What Is Interventional Pain Management?

//What Is Interventional Pain Management?

What Is Interventional Pain Management?

If you’re in pain, interventional pain management can help you reduce pain and get you back to your life. Practitioners use cutting-edge treatment options along with holistic therapies. For example, a patient may receive nerve blocks or facet joint injections, along with reduced medication doses and physical therapy or chiropractic care to address the root of their pain issue.
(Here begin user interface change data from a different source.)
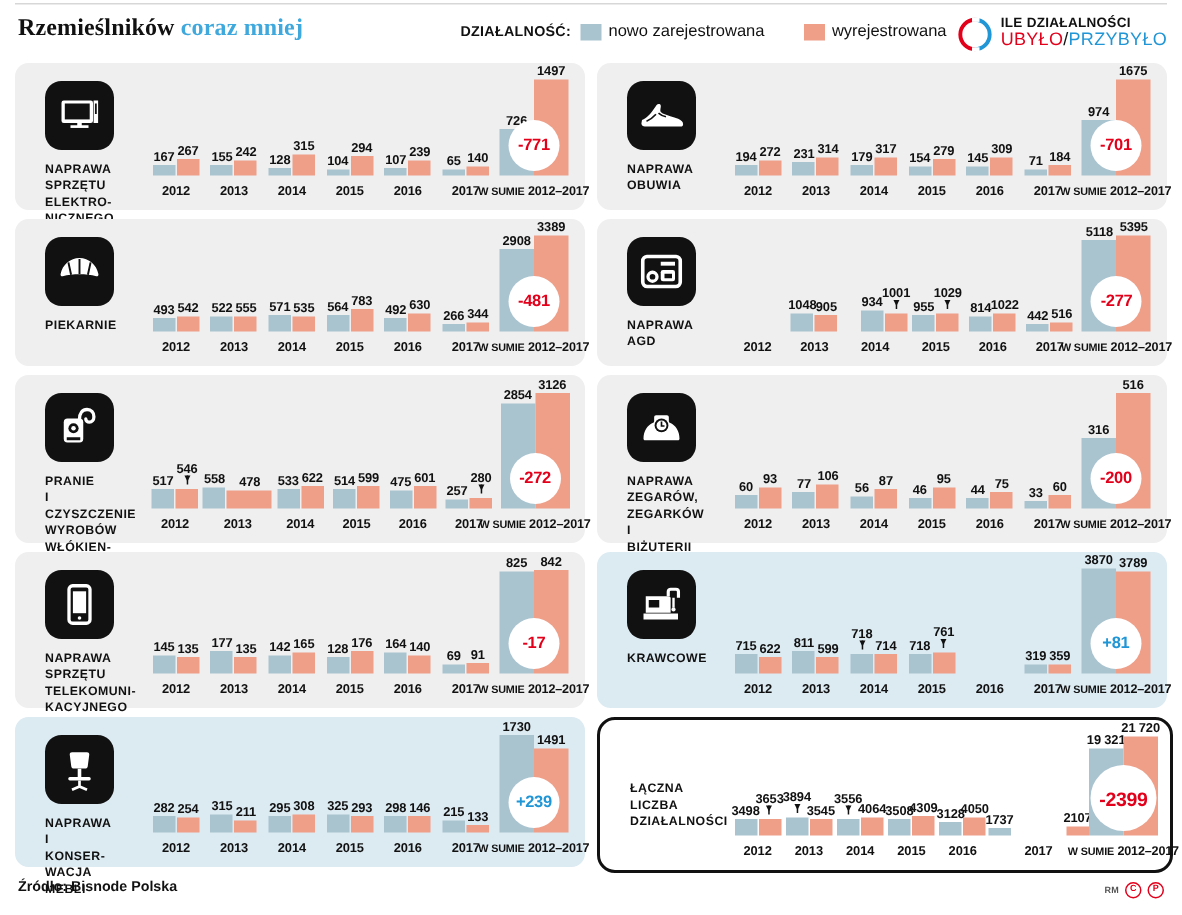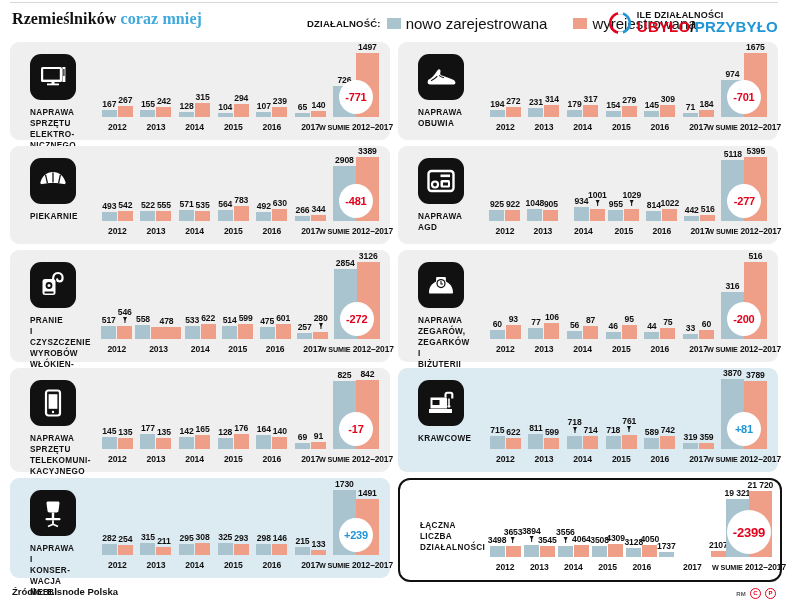"nowo zarejestrowana" .legend-item { font-size: 15px -> 11px }
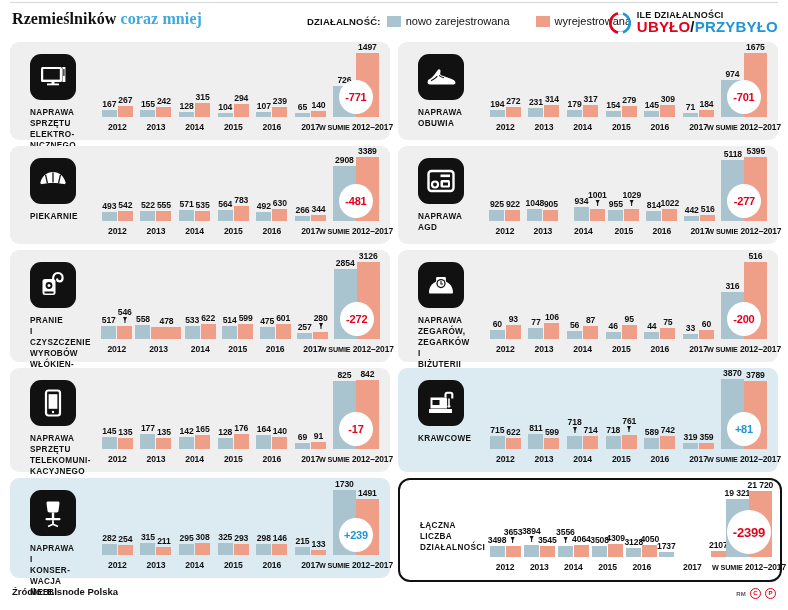"UBYŁO/PRZYBYŁO" .brandtext .l2 { font-size: 15px -> 12px; font-weight: bold -> normal }
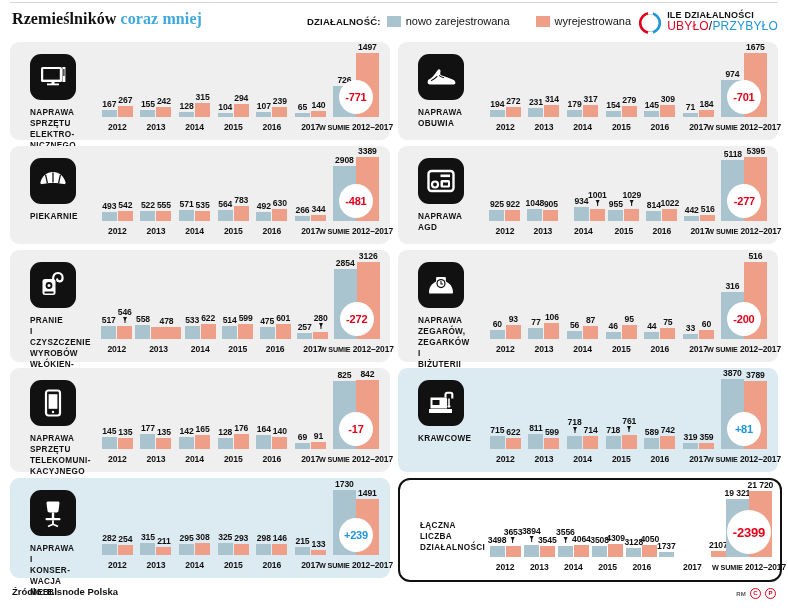"925" div.bars { html: <div> <div> <span>925</span> </div> <div> <span>922</span> </div> </div> -> none }
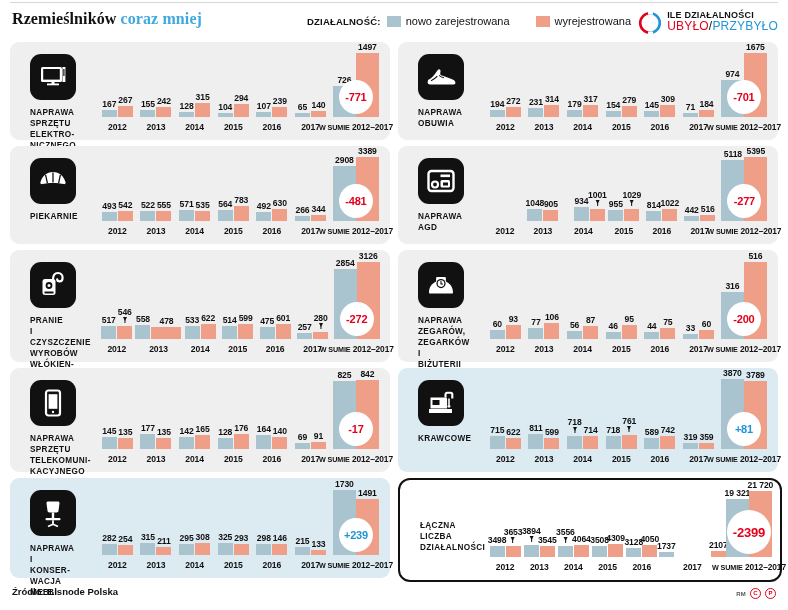"589" div.bars { html: <div> <div> <span>589</span> </div> <div> <span>742</span> </div> </div> -> none }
Practitioners look at the patient as a whole person, rather than just their pain. Because of this, interventional pain management is uniquely situated to help relieve chronic pain symptoms.

What is interventional pain management?

Interventional pain management is a discipline in pain management that is rooted in the goal to help patients relieve their pain. These specialized pain doctors look beyond medication to help someone deal with pain. They rely instead on a vast array of therapies to help diagnose, reduce, and if possible, completely relieve a person’s pain. The ultimate goal is to help a patient get back to their best life. Often, doctors do this by helping patients return to their normal activities as quickly as possible.

Interventional pain management clinics often have multiple types of practitioners on hand. They all tackle various portions of the patient’s problem. For example:

  • A chiropractor for spine issues
  • An acupuncturist for alternative measures
  • Pain doctors who perform minimally-invasive procedures or injections
  • Chiropractors or physical therapists to resolve muscular issues
  • Mental health therapists to treat often comorbid symptoms of depression and anxiety

By having multiple specialists on the staff, a patient has the best possible chance of getting the treatment they need. It also encourages collaboration between these different specialists to find all of the options a patient may have for reducing pain.

When someone is in pain, they’ll look for any possible method to get relief. A pain specialist who practices these techniques has the ability to first diagnose the problem to determine what the issue is, then treat the pain accordingly. In an interventional pain management practice, the issue causing the pain is taken care of via a procedure or treatment, and if it cannot be handled in just one session, then that’s where the management side of things comes into play. By working with a dedicated pain management team, a patient can receive an overall treatment regimen that will make sure that their pain levels are as tolerable as possible.

A video about this approach

The doctors at Arizona Pain discuss this pain management approach in more detail below.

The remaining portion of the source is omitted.